Gonzalo de Arteaga, a senior analyst at shipbroker Fearnleys AS, said the company saw a slight increase in reloads earlier this month in a sign of the oversupplied market. Lindsay told NGI that most of the European reloads earlier this month made their way into South American markets.
“South America in particular requires smaller cargoes, or certain cargo sizes that don’t suit other load ports,” she said. “And obviously the drop in U.S. cargoes meant there was a lack of FOB volumes in particular and there was shipping available.”
To be sure, summer LNG imports in the world’s largest natural gas-producing country are rare. If additional cargoes are taken in over the coming months, depending on the terminal, the extra LNG is likely to end up in storage tanks and be re-exported. Most U.S. export terminals have import capacity and the ability to send gas back onto the country’s pipeline grid, as they were built to do just that, but regasification at the facilities has largely been underutilized.

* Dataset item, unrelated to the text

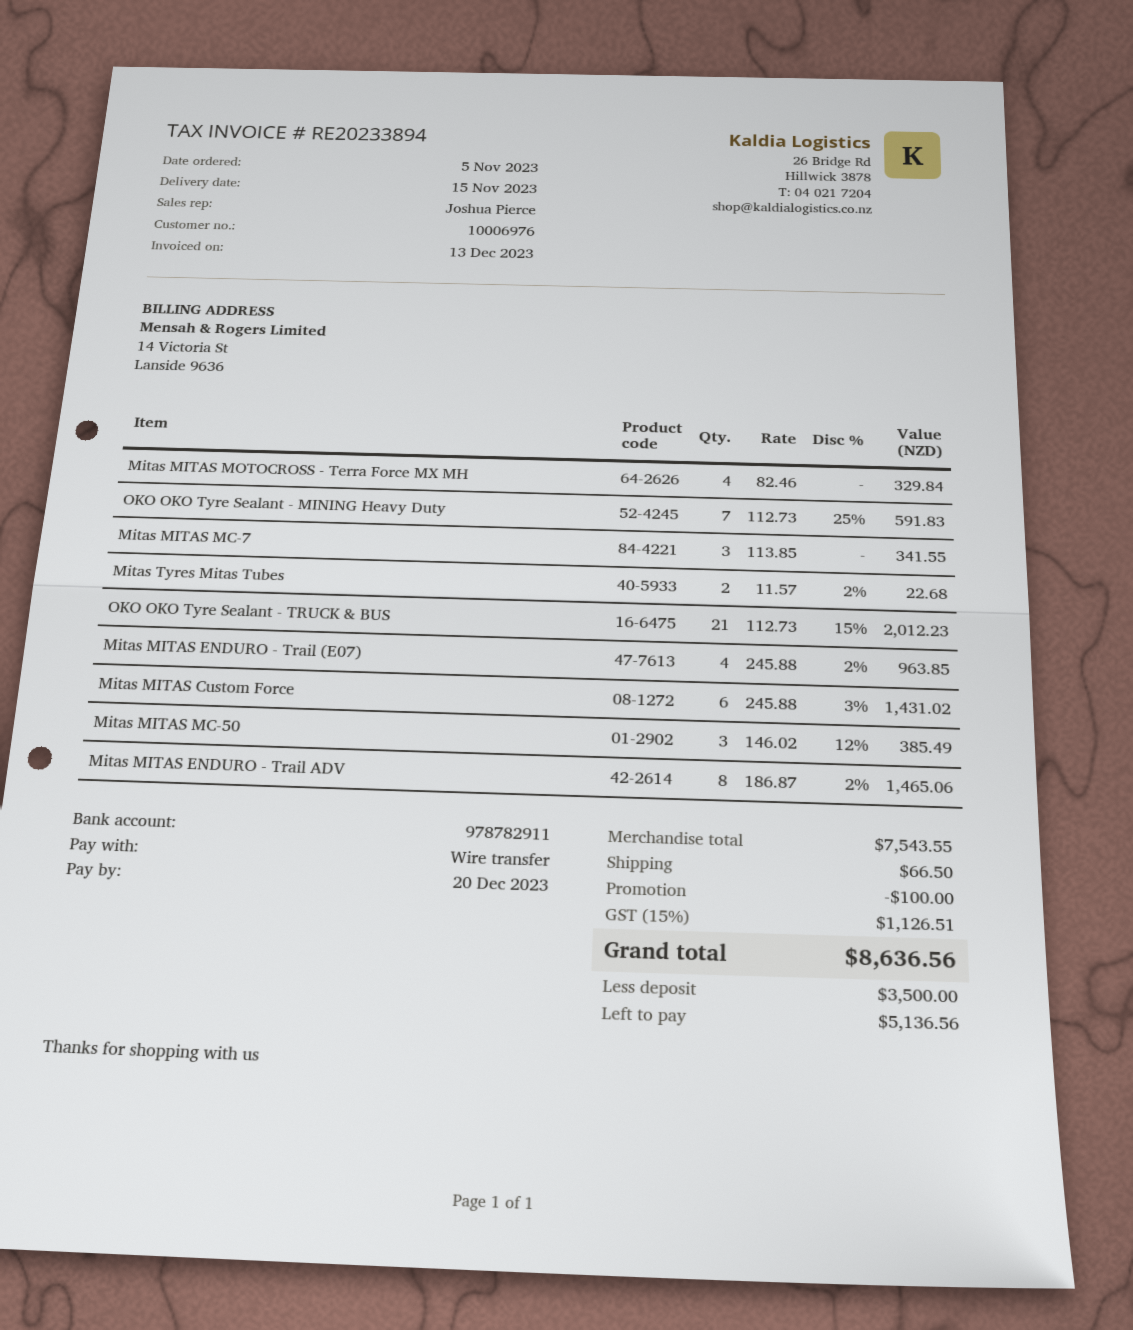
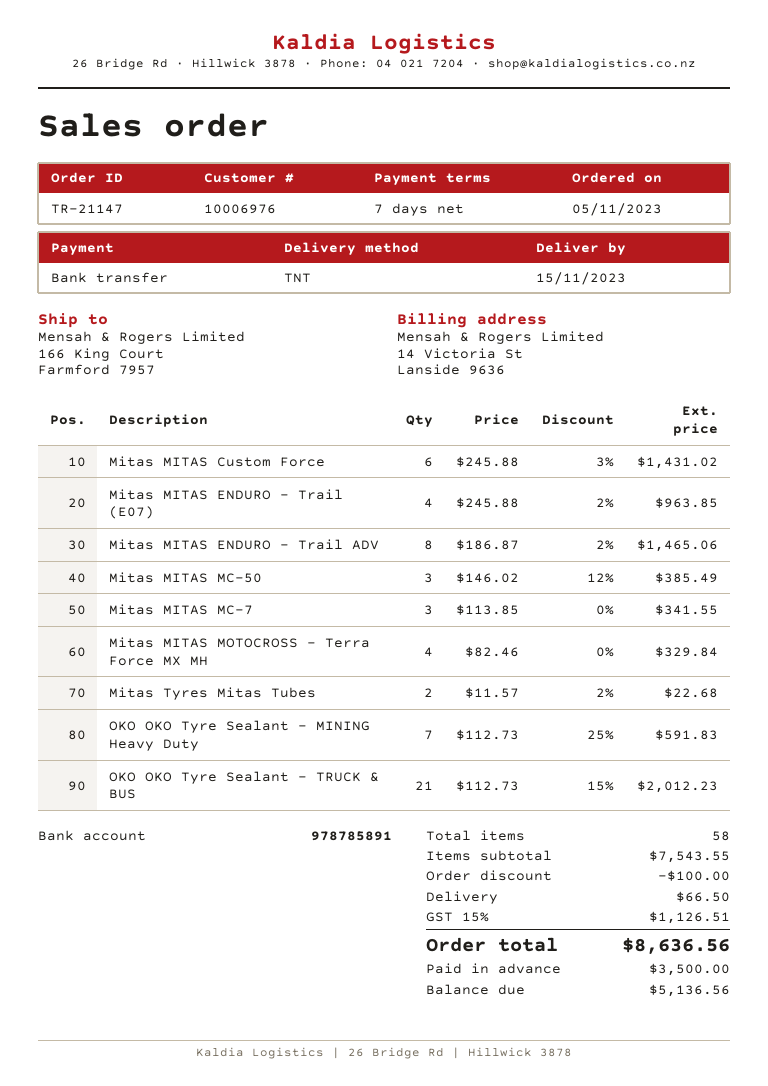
bank account: 978782911 -> 978785891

The U.S. imported 52 Bcf of LNG last year, and the bulk of that arrived at Exelon Corp.’s Everett import terminal in Massachusetts during the winter months. That’s down considerably from the 91.5 Bcf of LNG that was imported in 2015, a year before Lower 48 exports started, according to the Energy Information Administration.

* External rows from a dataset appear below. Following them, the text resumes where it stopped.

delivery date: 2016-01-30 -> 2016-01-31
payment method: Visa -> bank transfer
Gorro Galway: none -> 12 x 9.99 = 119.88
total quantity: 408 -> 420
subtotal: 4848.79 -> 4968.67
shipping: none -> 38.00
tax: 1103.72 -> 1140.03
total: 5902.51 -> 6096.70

The possibility of those numbers increasing this year still remains slim. Henry Hub has been range-bound for months at about $1.60-$1.90.
“Henry Hub really isn’t budging right now in the forward market as we’re in injection season and given what demand has done in recent months,” Enverus’ Sarp Ozkan, senior director of energy analysis, told NGI. “It looks to be heading toward a very high close at the end of storage season in terms of capacity utilization, and we don’t expect a recovery in Henry Hub prices until the October timeframe, when we’re going to need a pretty strong price signal to be able to meet winter demand.”
While U.S. LNG exports have also fallen off sharply, associated gas production has crept back up, which could help keep more pressure on Henry Hub and even open the arbitrage window in a way that would find more U.S. exports moving overseas periodically in the coming months, Ozkan said.
Tudor, Pickering, Holt & Co. (TPH) said Monday that associated gas volumes have increased by 1.2 Bcf/d from a low-point earlier in the year, when U.S. producers started shutting in oil wells as prices nosedived. In all, TPH said U.S. gas flows are currently at 90.4 Bcf/d, up 2.4 Bcf/d from the low-point of 88 Bcf/d.
“All told, we expect to see volumes continue to trend higher over the coming weeks as more shut-ins return to market, putting added pressure on an already stressed gas market,” TPH said.